Xander walked through his ancestral home. His father was already a few sheets to the wind, courtesy of some strong rice wine. On the way down the stairs, he passed his oddly-British sounding grandfather."Xander, have you studied your swordsmanship and demonology? No, of course you haven't. Why do I even bother to ask?"
"Have your sword removed from you-know-where, Granpa."
The door slammed, as a screaming, crying Harmihone ran inside, burning.

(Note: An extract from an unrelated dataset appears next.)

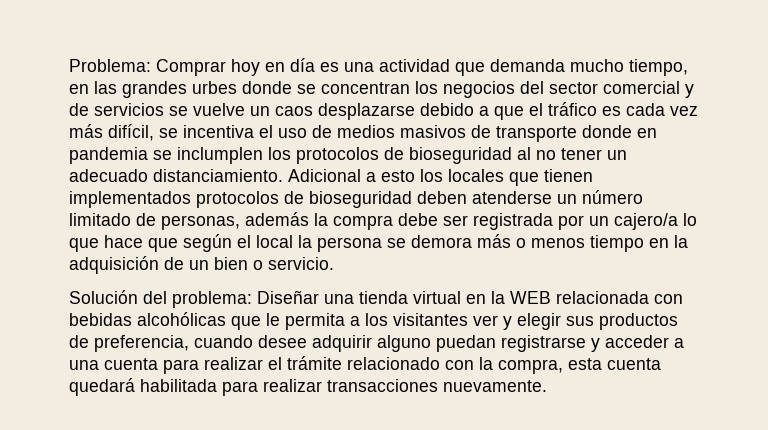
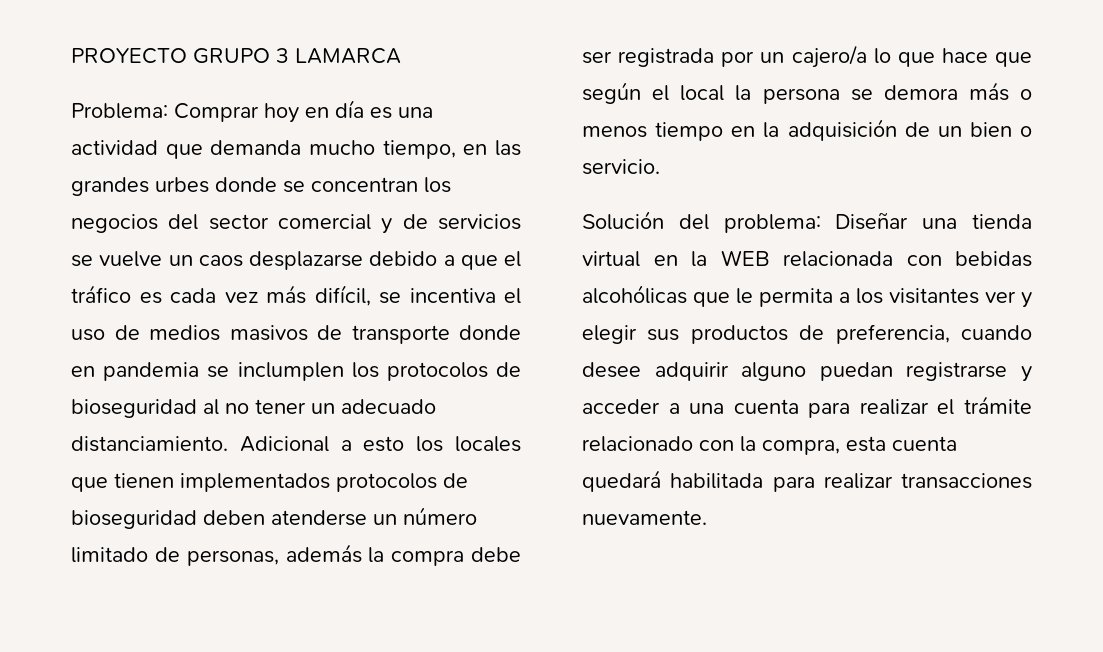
(69, 65) none -> [71,48,401,64] PROYECTO GRUPO 3 LAMARCA //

"Its sooooo not fair! All I wanted was to go shopping in the market! Why can't I just do that?"
A disgusted Spikiyone whipped out her cigarette, and yelled at her idiot partner, her cockney accent breaking her speech into near-incoherence.
"Because you're a bloody VAMPIRE, you great sodding dope! Ooooghhh!!! Xander? Would yer gramps mind if I just staked her, and had done with it all?"
"Er---that might unleash another demon, Spikiyone. And we just cleaned up after the last one."
"Guess yer right. Damn! I should've left the shrine along with Evangelius!"
Behind Xander, a voice startled him, as did the hand that pinched his butt.
"Hi, Xander! Boy, I'd like to put you in one of my grander magic spells. You know--the kind that require disrobing?"
Xander turned quickly around.
"But Lil' Willshu? Didn't you start a relationship with Nagifaith?"
The redhead smiled, closed her eyes, and rubbed her head.
"Oh, that's right! I don't like men anymore! Thanks for reminding me. But keep that disrobing open, just in case."
In the center of the living room, Xander saw the inevitable fight. He was glad he didn't have a real ego. Otherwise this situation could easily give him a swelled head.
"Leave Xander Alone!"
Cried Princess Bufyeka ( Who, it should be noted, Xander felt massively outclassed by, despite his devotion to her ).
"Make me, Miss Popularity!"
Cried the space-pirate Anryoko.
To avoid all this, Xander went outside, and joined Princess Dawsami in watching the sun-set.
"Xander? Why don't you spend more time with me?"
"Oh, its not you, Dawsami. I'm just afraid of being called a freak for hanging out with a little girl."
Her large eyes teared up.
"But no one calls the guys who hang out with C-Ko freaks!"
Xander nodded.
"Yeah, but I think maybe someone should."
As they quietly watched the moon rise, a half-cat/half-rabbit merrily hopped past. Dawsami frowned.
"Darn! Oz got out of his cage again."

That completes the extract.